Et ce Mondial 2034 en Arabie saoudite, c’est le Qatar 2022 en dix fois plus grand?
C'est une Coupe du monde qui est payée par les pétrodollars, grâce à l'extraction du pétrole. On se paye une Coupe du monde pour essayer de changer l'image de l'Arabie saoudite, c'est du soft power et du sportwashing. Quand on peut voir le projet "The Line" au nord du pays, en plein milieu du désert, on nous dit que c’est un projet écoresponsable, écologique, durable et que ça sera incroyable. C’est surtout la ville qui va finir d’achever le monde dans lequel on vit aujourd’hui. C’est un exemple de ce qu’il ne faut pas faire.
Il y a une différence entre la gestion de l’UEFA et de la Fifa sur ces sujets?
Dans certains domaines, effectivement, l'UEFA fait un petit peu mieux les choses que la Fifa.

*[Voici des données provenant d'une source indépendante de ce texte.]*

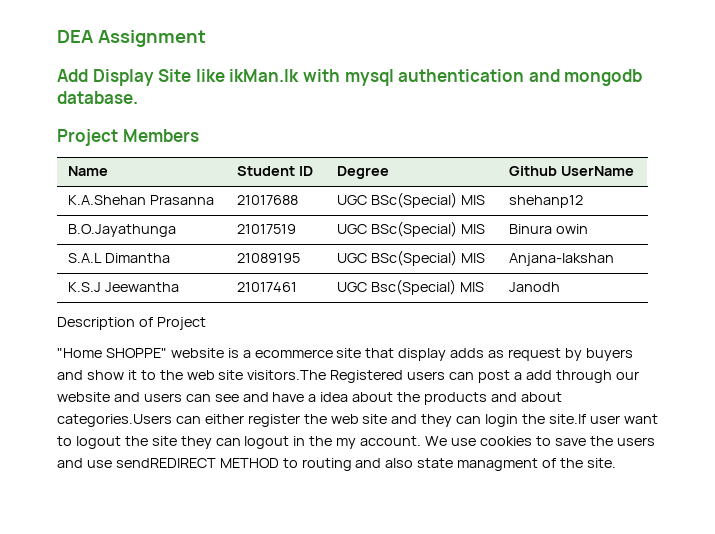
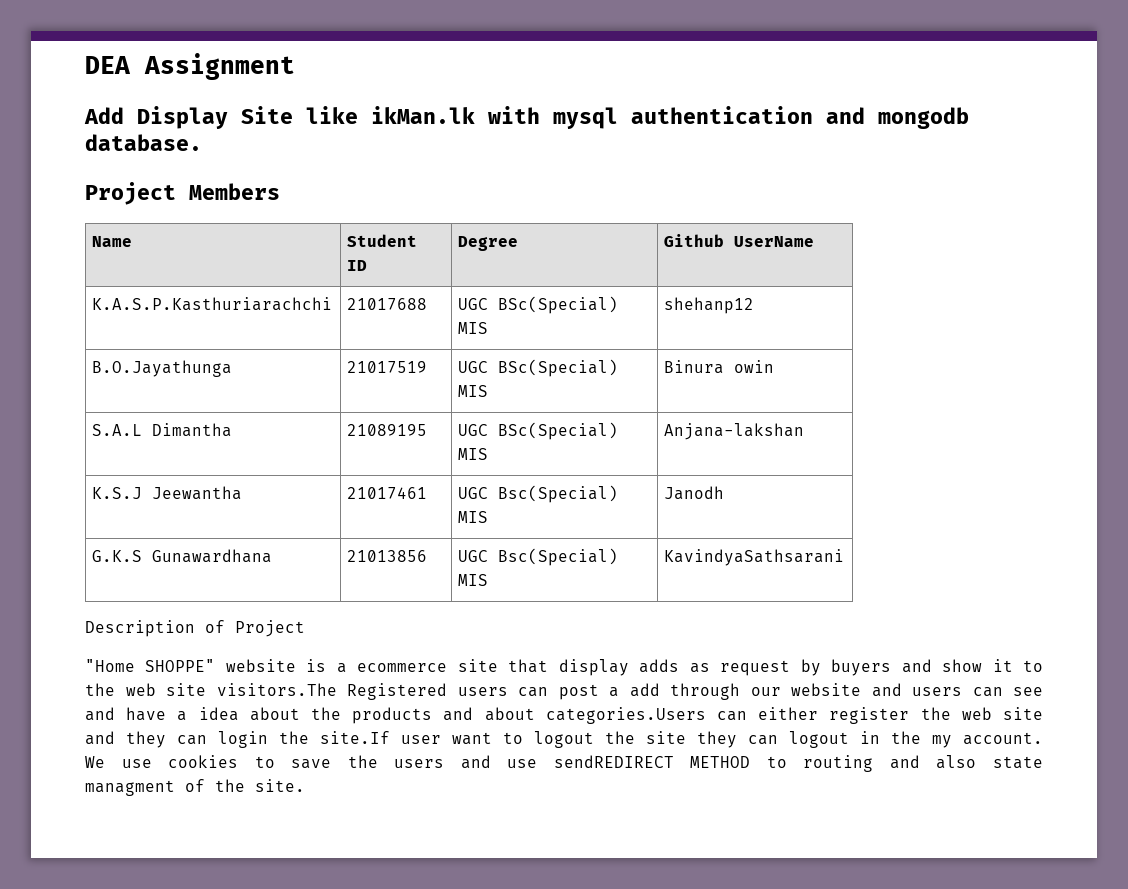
- K.A.Shehan Prasanna | 21017688 | UGC BSc(Special) MIS | shehanp12
+ K.A.S.P.Kasthuriarachchi | 21017688 | UGC BSc(Special) MIS | shehanp12
+ G.K.S Gunawardhana | 21013856 | UGC Bsc(Special) MIS | KavindyaSathsarani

Effectivement, l'Euro en Allemagne est un cas d'école de ce qu'il faut faire. Alors que la Fifa enchaîne les cas d'école de ce qu'il ne faut pas faire. La Coupe du monde des clubs qui aura lieu cet été aux États-Unis n’est pas non plus parfaite. Enfin, la nouvelle formule de la Ligue des champions a un peu plus de matchs qu'auparavant. Et avec plus de matchs, on a plus d'émissions de CO2, forcément.